1959 yılında İstanbul Üniversitesi Hukuk Fakültesi'nden mezun oldu. İstanbul Üniversitesi Hukuk Fakültesi ve Edebiyat Fakültesi'nde asistanlık yaptı. Uzmanlık eğitimini İÜ Cerrahpaşa Tıp Fakültesi'nde tamamladı ve 1983 yılından itibaren bu kurumda çalışmaya başladı. İstanbul Üniversitesi İstanbul Tıp Fakültesi (Çapa) Nöroloji Anabilim Dalı'nda kurduğu nöropsikoloji laboratuvarında uzunca süre nöropsikolojik değerlendirme yaptı ve buradan emekli oldu.

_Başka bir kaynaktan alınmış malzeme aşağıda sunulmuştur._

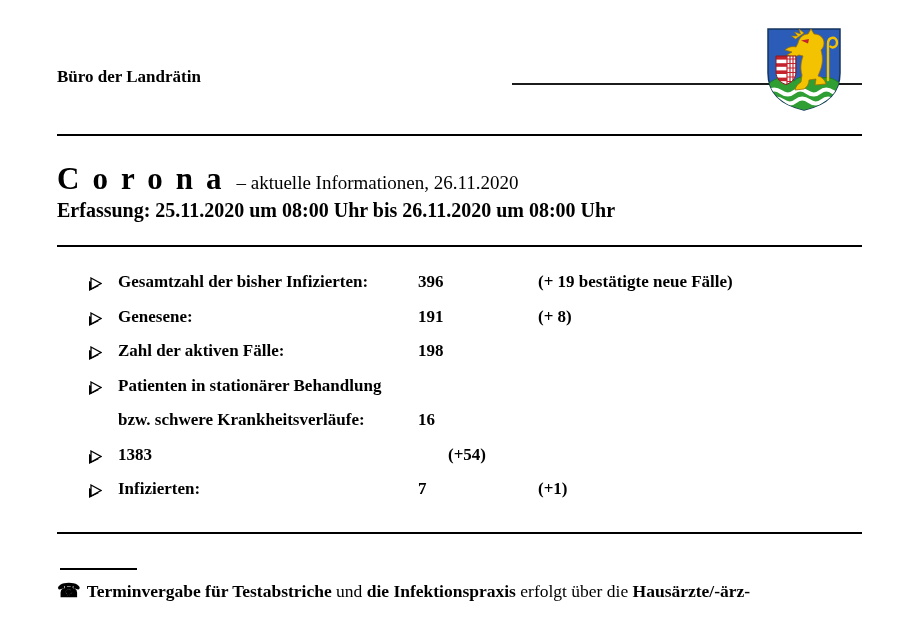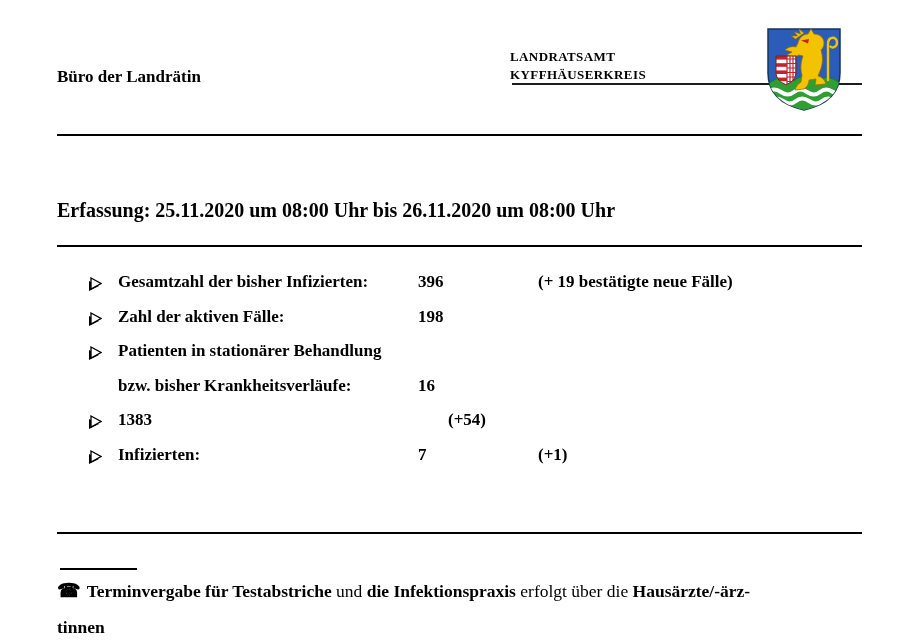--- a/index.html
+++ b/index.html
@@ -32,24 +32,20 @@
   .b { font-weight:bold;margin-top:43px; }
   .phone { font-weight:bold; font-size:19px; margin-right:6px; }
 </style>
 </head>
 <body>
 
 <div class="page">
 
   <div class="office-name">Büro der Landrätin</div>
 
-  <div class="authority">
-    <div>LANDRATSAMT</div>
-    <div>KYFFHÄUSERKREIS</div>
-  </div>
 
   <div class="rule rule-header-right"></div>
 
   <svg class="crest" viewBox="0 0 80 88" xmlns="http://www.w3.org/2000/svg">
     <defs>
       <clipPath id="shieldClip">
           <path d="M4,3 H76 V47 C76,67 62,79 40,84 C18,79 4,67 4,47 Z"></path>
         </clipPath>
       <clipPath id="innerClip">
           <path d="M12,30 H32 V46 C32,53 27,57 22,58.5 C17,57 12,53 12,46 Z"></path>
@@ -79,38 +75,53 @@
       <g stroke="#c4232e" stroke-width="1.2">
         <path d="M23,30 V59 M26,30 V59 M29,30 V59 M32,30 V59"></path>
         <path d="M23,33 H32 M23,37.5 H32 M23,42 H32 M23,46.5 H32 M23,51 H32 M23,55.5 H32"></path>
       </g>
     </g>
     <path d="M12,30 H32 V46 C32,53 27,57 22,58.5 C17,57 12,53 12,46 Z" fill="none" stroke="#8b1a1a" stroke-width="1"></path>
   </svg>
 
   <div class="rule rule-1"></div>
 
+  <div class="title-row">
+    <span class="corona-word">Corona</span>
+    <span class="title-subtitle">– aktuelle Informationen, 26.11.2020</span>
+  </div>
   <div class="capture-line">Erfassung: 25.11.2020 um 08:00 Uhr bis 26.11.2020 um 08:00 Uhr</div>
 
   <div class="rule rule-2"></div>
 
   <div class="stats">
 
     <div class="stat-row">
       <span class="stat-bullet">
         <svg width="14" height="14" viewBox="0 0 14 14">
             <polygon points="1,4 11,9 1,14" fill="#000"></polygon>
             <polygon points="3,1 13,6.5 3,12" fill="#fff" stroke="#000" stroke-width="1.3"></polygon>
           </svg>
       </span>
       <span>Gesamtzahl der bisher Infizierten:</span>
       <span class="stat-value">396</span>
       <span class="stat-note">(+ 19 bestätigte neue Fälle)</span>
     </div>
 
+    <div class="stat-row">
+      <span class="stat-bullet">
+        <svg width="14" height="14" viewBox="0 0 14 14">
+            <polygon points="1,4 11,9 1,14" fill="#000"></polygon>
+            <polygon points="3,1 13,6.5 3,12" fill="#fff" stroke="#000" stroke-width="1.3"></polygon>
+          </svg>
+      </span>
+      <span>Genesene:</span>
+      <span class="stat-value">191</span>
+      <span class="stat-note">(+ 8)</span>
+    </div>
 
     <div class="stat-row">
       <span class="stat-bullet">
         <svg width="14" height="14" viewBox="0 0 14 14">
             <polygon points="1,4 11,9 1,14" fill="#000"></polygon>
             <polygon points="3,1 13,6.5 3,12" fill="#fff" stroke="#000" stroke-width="1.3"></polygon>
           </svg>
       </span>
       <span>Zahl der aktiven Fälle:</span>
       <span class="stat-value">198</span>
@@ -124,21 +135,21 @@
             <polygon points="3,1 13,6.5 3,12" fill="#fff" stroke="#000" stroke-width="1.3"></polygon>
           </svg>
       </span>
       <span>Patienten in stationärer Behandlung</span>
       <span class="stat-value"></span>
       <span class="stat-note"></span>
     </div>
 
     <div class="stat-row">
       <span></span>
-      <span>bzw. bisher Krankheitsverläufe:</span>
+      <span>bzw. schwere Krankheitsverläufe:</span>
       <span class="stat-value">16</span>
       <span class="stat-note"></span>
     </div>
 
     <div class="stat-row">
       <span class="stat-bullet">
         <svg width="14" height="14" viewBox="0 0 14 14">
             <polygon points="1,4 11,9 1,14" fill="#000"></polygon>
             <polygon points="3,1 13,6.5 3,12" fill="#fff" stroke="#000" stroke-width="1.3"></polygon>
           </svg>
@@ -161,16 +172,15 @@
 
   </div>
 
   <div class="rule rule-3"></div>
   <div class="rule rule-short"></div>
 
   <div class="footer">
     <div>
       <span class="phone">☎</span><span class="b">Terminvergabe für Testabstriche</span><span> und </span><span class="b">die Infektionspraxis</span><span> erfolgt über die </span><span class="b">Hausärzte/-ärz-</span>
     </div>
-    <div class="footer-line2">tinnen</div>
   </div>
 
 </div>
 
 </body></html>

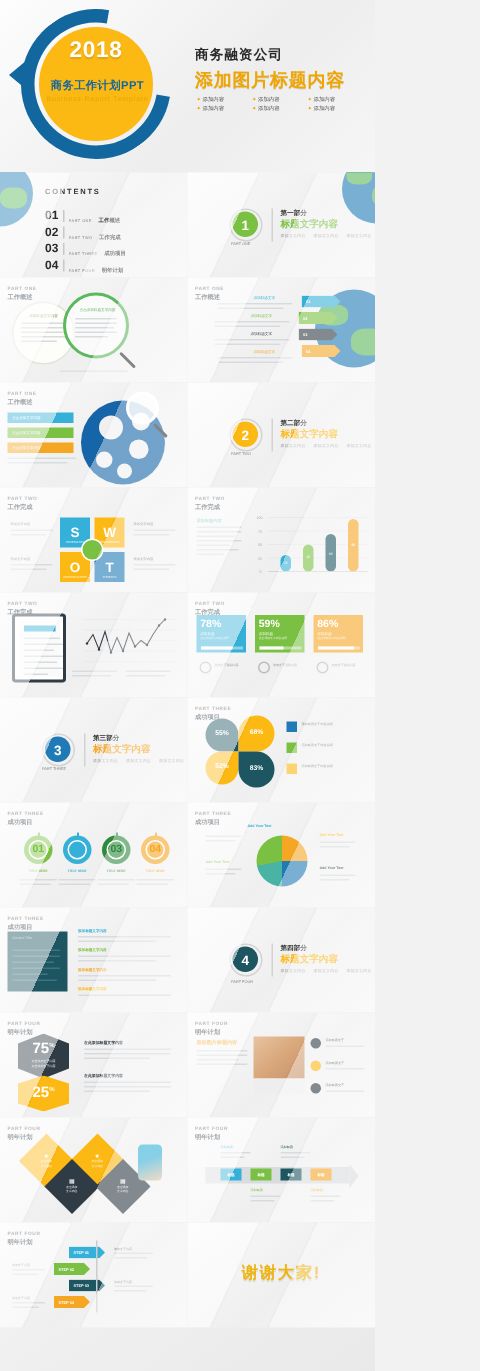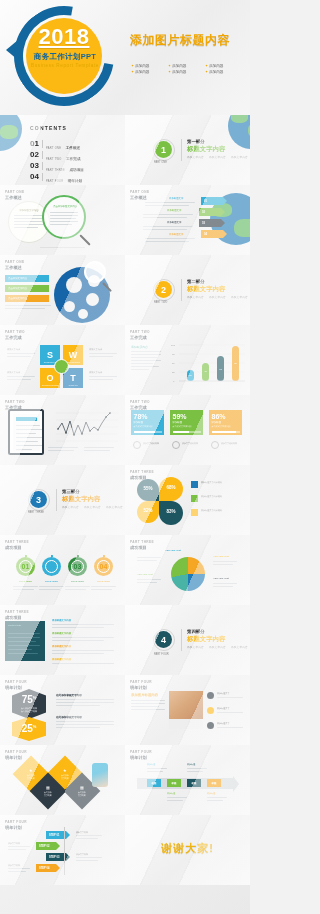--- a/index.html
+++ b/index.html
@@ -15,22 +15,22 @@
 
   
   .cover { position:absolute; left:0; top:0; width:250px; height:115px; overflow:hidden;
            background:linear-gradient(135deg,#fdfdfd,#ededed 60%,#f6f6f6); }
   .cover .ring { position:absolute; left:14px; top:6px; width:100px; height:100px;
                  border-radius:50%; border:9px solid #12679f;
                  border-right-color:transparent; transform:rotate(-35deg); }
   .cover .disc { position:absolute; left:26px; top:18px; width:76px; height:76px;
                  border-radius:50%; background:#fcb813; }
   .cover .yr { position:absolute; left:26px; top:26px; width:76px; text-align:center;
-               font-size:22px; font-weight:bold; color:#fff; letter-spacing:.5px;
-               line-height:1; text-shadow:0 1px 1px rgba(0,0,0,.12);text-decoration:underline; }
+               font-size:15px; font-weight:bold; color:#fff; letter-spacing:.5px;
+               line-height:1; text-shadow:0 1px 1px rgba(0,0,0,.12); }
   .cover .sub1 { position:absolute; left:20px; top:52px; width:90px; text-align:center;
                  font-size:7.5px; font-weight:bold; color:#12679f; letter-spacing:.3px; }
   .cover .sub2 { position:absolute; left:20px; top:63px; width:90px; text-align:center;
                  font-size:4.6px; color:#e0a800; letter-spacing:.6px; }
   .cover .tri { position:absolute; left:6px; top:40px; width:0; height:0;
                 border-top:10px solid transparent; border-bottom:10px solid transparent;
                 border-right:12px solid #12679f; }
   .cover .ct { position:absolute; left:130px; top:30px; }
   .cover .ct .c1 { font-size:9px; font-weight:bold; color:#2b2b2b; letter-spacing:.8px; }
   .cover .ct .c2 { font-size:12px; font-weight:bold; color:#f0a500; letter-spacing:.5px;
@@ -160,20 +160,21 @@
 <div class="page">
 
   <div class="cover">
     <div class="tri"></div>
     <div class="ring"></div>
     <div class="disc"></div>
     <div class="yr">2018</div>
     <div class="sub1">商务工作计划PPT</div>
     <div class="sub2">Business Report Template</div>
     <div class="ct">
+      <div class="c1">商务融资公司</div>
       <div class="c2">添加图片标题内容</div>
     </div>
     <div class="blist">
       <span>添加内容</span>
       <span>添加内容</span>
       <span>添加内容</span>
       <span>添加内容</span>
       <span>添加内容</span>
       <span>添加内容</span>
     </div>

Bir süre vakıf üniversitelerinde fizyolojik psikoloji, nöropsikoloji, bilişsel nöropsikoloji dersleri verdi, eşzamanlı olarak da Çapa'da kendi adı verilen laboratuvarda hasta görmeye devam etti. Nöropsikoloji, nöropsikolojik değerlendirme, konuşma bozuklukları ve davranış nörolojisi çalışma alanlarıdır. Üç kitabı, 21 kitap bölümü, yurt içi ve yurt dışı dergilerde yayınlanmış çok sayıda makalesi bulunmaktadır.


Tuğçe Isıyel Kimdir?

Klinik Psikolog/Psikoterapist. Londra'da Middlesex Üniversitesi'nde ve Türkiye'de psikanalizle ilgili çeşitli eğitimler aldı. EFTA-Avrupa Aile Terapisi Derneği (European Family Therapy Association) tarafından sertifikalanan Aile ve Çift Terapisi eğitiminin temel ve ileri düzeyini tamamladı. Kurucusu olduğu Polente Psikoloji’de yetişkin, çift ve aile alanında psikoterapist olarak çalışmaktadır. Aynı zamanda “Psikanalitik Edebiyat Okumaları” isimli bir atölye çalışması yürütüyor ve çeşitli dergilerde inceleme, deneme, eleştiri türünde yazılar yazıyor. Ya Hiç Karşılaşmasaydık isimli kitabın yazarıdır. Tezer Özlü’ye Armağan kitabına yazılarıyla katkıda bulunmuş, İstanbul’un Sakinleri adlı öykü kitabını ise yayıma hazırlamıştır.